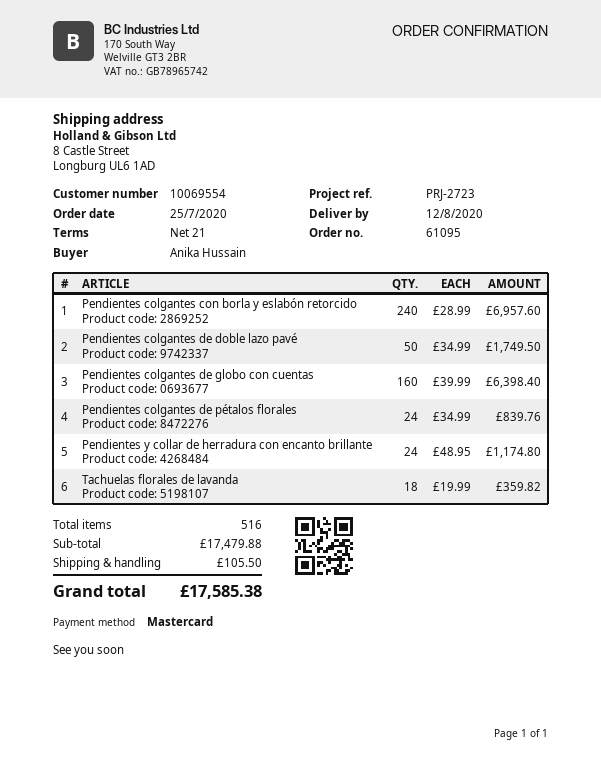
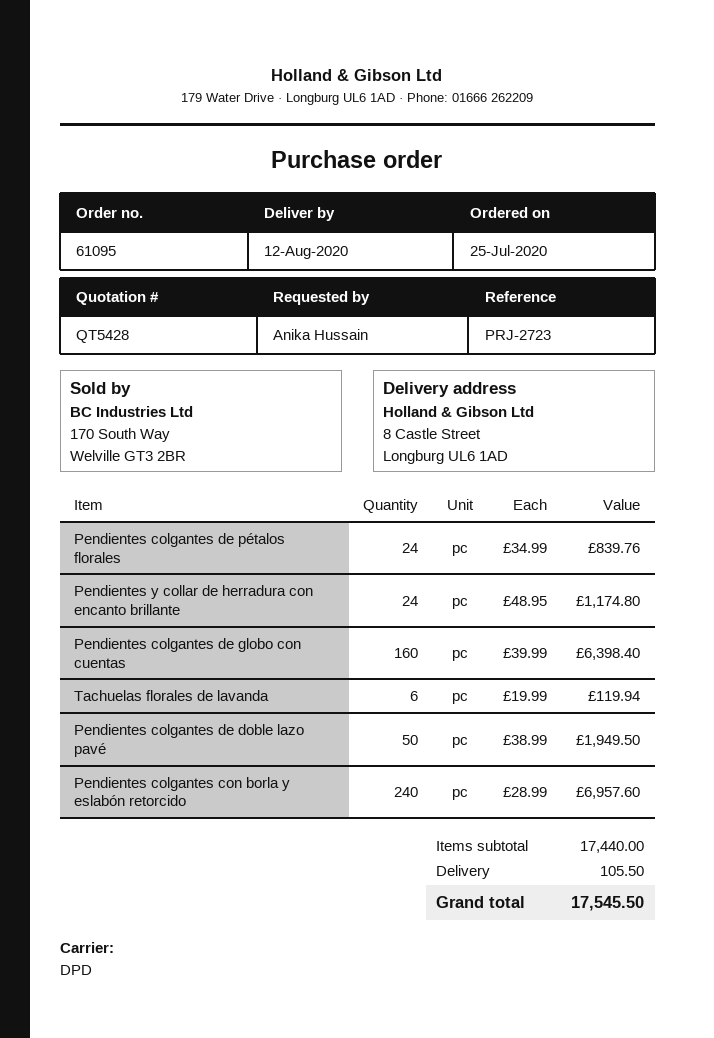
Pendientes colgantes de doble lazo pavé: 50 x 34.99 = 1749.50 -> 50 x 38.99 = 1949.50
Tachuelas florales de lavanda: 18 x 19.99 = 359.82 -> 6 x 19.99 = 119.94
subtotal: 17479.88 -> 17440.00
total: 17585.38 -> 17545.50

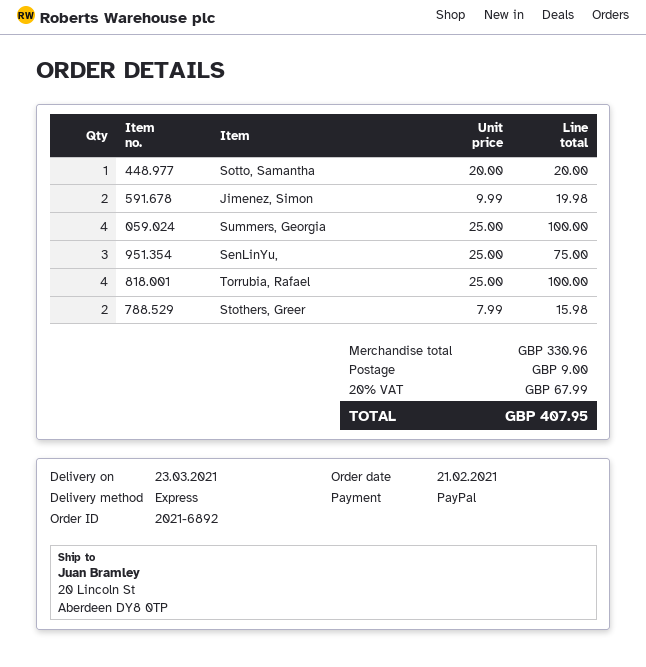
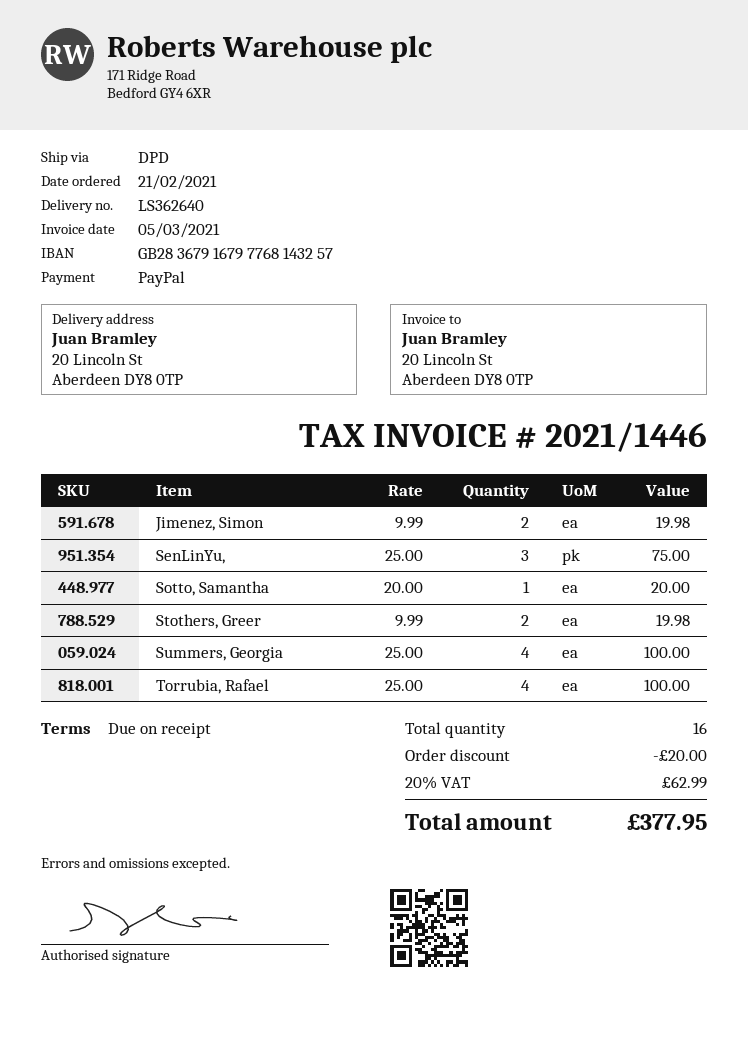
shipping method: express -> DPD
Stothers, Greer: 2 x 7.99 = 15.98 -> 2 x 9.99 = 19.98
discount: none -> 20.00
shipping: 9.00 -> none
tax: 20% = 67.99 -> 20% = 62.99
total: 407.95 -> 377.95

--

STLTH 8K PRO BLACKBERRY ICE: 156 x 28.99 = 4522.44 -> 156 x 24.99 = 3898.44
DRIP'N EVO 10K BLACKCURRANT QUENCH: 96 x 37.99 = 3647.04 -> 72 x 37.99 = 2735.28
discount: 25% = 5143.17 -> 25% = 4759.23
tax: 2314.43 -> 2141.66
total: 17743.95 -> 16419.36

* Exercise *
Scan the lines above for "none", then copy every one that has it.

* Output below *
discount: none -> 20.00
shipping: 9.00 -> none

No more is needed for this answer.